Comparison of GST dimers. a) Superposition of GST dimers reveals that they are very similar, however, Nu class (Na-GST-1, magenta; Na-GST-2, gold; HpolGST, green) have a more accessible binding cavity than sigma class (HsGST, cyan). The path to the binding cavity is indicated by the red arrow. The surface plots of Nu class GSTs b) HpolGST c) Na-GST-1 d) Na-GST-2 reveal larger access way to binding cavity than e) sigma class GST (HsGST).

Figure 5

G-site features. a) G-site of Na-GST-2 shows unambiguous electron density for glutathione (GTT) in 2Fo-Fc maps contoured at 1 sigma. b) No such density is visible in the G-site of Na-GST-1. c) Alignment of G-sites of Na-GST-2 and Na-GST-1. GTT is modeled from Na-GST-2 structure.
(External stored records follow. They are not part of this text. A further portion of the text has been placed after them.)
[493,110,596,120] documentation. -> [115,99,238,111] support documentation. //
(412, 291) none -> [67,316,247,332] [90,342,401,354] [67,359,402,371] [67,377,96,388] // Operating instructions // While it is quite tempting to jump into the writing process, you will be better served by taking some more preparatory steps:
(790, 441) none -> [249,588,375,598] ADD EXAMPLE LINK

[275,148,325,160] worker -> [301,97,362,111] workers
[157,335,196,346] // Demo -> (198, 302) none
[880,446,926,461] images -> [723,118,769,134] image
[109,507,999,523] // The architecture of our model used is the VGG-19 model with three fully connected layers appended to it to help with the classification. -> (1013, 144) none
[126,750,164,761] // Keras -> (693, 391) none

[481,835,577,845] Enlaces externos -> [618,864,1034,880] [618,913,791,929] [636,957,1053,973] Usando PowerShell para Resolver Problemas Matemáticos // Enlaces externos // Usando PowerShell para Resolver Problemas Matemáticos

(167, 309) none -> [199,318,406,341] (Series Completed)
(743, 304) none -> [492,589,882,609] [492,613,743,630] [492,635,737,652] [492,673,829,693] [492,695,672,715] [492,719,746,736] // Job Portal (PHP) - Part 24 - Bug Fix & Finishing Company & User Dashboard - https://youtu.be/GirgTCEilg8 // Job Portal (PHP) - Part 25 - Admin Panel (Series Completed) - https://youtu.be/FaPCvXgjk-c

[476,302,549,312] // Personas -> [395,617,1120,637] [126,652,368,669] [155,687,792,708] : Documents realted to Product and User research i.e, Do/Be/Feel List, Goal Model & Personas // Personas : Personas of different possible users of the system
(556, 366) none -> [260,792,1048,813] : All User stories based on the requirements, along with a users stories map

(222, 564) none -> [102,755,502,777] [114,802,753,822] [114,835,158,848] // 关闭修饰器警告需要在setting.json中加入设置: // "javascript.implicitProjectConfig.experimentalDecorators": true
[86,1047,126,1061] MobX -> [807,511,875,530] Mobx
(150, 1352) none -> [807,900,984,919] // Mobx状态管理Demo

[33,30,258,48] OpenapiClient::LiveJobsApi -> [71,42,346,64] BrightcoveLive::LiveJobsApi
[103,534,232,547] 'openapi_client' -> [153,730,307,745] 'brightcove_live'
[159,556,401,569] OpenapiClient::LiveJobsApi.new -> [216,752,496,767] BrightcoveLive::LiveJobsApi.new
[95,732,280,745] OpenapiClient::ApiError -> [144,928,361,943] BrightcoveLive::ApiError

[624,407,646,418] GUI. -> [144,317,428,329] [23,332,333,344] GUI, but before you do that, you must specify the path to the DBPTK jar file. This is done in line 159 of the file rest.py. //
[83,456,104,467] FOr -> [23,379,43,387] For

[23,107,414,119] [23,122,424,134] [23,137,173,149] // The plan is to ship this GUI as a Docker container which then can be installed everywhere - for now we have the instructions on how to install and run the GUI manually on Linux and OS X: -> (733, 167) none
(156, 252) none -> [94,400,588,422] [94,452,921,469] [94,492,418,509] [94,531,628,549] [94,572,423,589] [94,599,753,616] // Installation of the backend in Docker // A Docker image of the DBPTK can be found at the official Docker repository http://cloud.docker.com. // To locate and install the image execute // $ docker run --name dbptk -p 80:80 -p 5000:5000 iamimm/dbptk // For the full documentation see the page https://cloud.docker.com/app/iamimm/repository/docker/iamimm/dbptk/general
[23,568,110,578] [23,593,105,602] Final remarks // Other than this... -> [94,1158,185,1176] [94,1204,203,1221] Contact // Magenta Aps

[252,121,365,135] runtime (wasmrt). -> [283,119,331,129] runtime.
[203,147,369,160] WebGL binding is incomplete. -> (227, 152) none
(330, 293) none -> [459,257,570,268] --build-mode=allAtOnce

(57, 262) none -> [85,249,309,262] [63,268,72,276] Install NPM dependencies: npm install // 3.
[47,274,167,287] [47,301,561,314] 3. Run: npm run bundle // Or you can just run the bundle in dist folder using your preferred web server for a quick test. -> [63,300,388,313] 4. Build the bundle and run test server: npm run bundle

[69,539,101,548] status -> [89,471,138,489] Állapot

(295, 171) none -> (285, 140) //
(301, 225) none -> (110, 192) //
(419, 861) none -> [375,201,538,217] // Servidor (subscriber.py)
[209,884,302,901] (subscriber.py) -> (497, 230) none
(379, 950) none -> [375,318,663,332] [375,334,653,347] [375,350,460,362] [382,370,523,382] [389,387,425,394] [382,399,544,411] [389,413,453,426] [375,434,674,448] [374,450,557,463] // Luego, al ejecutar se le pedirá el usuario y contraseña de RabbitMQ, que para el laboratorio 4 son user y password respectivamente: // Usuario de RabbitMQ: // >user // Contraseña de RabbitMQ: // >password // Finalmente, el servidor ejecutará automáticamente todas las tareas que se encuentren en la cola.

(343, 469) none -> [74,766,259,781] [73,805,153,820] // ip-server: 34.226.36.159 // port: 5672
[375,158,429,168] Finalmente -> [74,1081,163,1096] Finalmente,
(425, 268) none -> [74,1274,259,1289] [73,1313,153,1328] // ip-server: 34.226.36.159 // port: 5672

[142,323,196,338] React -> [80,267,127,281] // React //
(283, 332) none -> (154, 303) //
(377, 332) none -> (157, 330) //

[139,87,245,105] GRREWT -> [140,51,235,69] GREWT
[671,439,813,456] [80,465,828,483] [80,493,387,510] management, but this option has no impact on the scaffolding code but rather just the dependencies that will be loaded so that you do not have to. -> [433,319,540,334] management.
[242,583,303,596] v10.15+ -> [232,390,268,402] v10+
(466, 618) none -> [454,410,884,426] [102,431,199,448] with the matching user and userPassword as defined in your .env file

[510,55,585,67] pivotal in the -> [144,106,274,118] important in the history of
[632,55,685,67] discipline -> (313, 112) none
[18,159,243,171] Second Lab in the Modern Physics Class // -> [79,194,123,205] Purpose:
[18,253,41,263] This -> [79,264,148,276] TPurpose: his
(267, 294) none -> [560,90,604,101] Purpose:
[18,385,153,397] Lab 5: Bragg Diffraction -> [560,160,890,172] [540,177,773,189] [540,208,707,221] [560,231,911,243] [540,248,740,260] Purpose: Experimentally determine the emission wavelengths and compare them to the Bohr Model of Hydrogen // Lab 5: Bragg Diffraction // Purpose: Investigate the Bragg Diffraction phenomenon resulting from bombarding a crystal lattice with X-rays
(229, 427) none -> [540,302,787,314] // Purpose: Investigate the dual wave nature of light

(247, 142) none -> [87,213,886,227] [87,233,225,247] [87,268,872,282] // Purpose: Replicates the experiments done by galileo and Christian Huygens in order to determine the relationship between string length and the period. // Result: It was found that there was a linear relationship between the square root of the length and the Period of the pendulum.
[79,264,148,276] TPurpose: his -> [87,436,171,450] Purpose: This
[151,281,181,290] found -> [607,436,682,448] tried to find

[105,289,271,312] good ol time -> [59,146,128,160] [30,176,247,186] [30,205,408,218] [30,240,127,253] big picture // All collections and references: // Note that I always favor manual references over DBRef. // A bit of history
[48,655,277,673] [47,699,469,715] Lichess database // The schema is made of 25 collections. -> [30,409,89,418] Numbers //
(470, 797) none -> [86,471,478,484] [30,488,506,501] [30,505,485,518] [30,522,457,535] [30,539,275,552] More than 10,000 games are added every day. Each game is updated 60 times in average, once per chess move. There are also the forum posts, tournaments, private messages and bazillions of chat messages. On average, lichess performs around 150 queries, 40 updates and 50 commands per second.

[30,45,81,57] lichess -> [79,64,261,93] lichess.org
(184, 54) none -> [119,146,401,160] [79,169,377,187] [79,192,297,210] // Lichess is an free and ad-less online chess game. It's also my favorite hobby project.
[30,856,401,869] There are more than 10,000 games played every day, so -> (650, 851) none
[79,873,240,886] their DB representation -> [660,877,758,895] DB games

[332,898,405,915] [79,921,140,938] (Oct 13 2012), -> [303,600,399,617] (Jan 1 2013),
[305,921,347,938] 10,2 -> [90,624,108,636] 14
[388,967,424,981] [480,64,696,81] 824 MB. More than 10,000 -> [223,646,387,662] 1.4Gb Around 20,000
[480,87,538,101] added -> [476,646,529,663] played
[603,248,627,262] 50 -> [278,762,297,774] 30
The monomers of Na-GST-2 dimer are colored in cyan and green, while Na-GST-1 is colored in violet. Trp39 forms a hydrogen bond with glutathione in Na-GST-2 which is replaced with Phe39 in Na-GST-1. Gln50 is conserved in both Na-GST-2 and Na-GST-1, but the side chain is flipped such that glutathione cannot fit in Na-GST-1 G-site. The catalytic Tyr8 maintains its conformation in both structures. Polar interactions and distances are also shown.

Figure 6

H-site features. a) Stereo representation of the H-site of Na-GST-2, residues that form the cleft are shown as sticks. b) The C-terminal loop of Na-GST-2 is stabilized by a network of hydrogen bonds, residues involved in these interactions are shown in as sticks, while the bonds are indicated by dashed lines and distances are shown. Residues are colored in rainbow representation from N-terminal to C-terminal (Blue-Green-Yellow-Orange-Red). Two ethylene glycol molecules (EDO, in cyan) from the cryo-protecting liquor are visible in the surface of the H-site.

Figure 7

Nu class GSTs {a) Na-GST-2, c) HpolGST} have larger binding cavity than sigma class GST {b) HsGST}. d) Overlay of the cavities reveals the considerable reduction in the active site size between sigma class (blue) and nu class (cyan). The structure of HpolGST is missing a loop in close proximity to the binding cavity and we modeled it as cartoon from the Na-GST-2 structure. The glutathione in the G-site is shown as red stick model.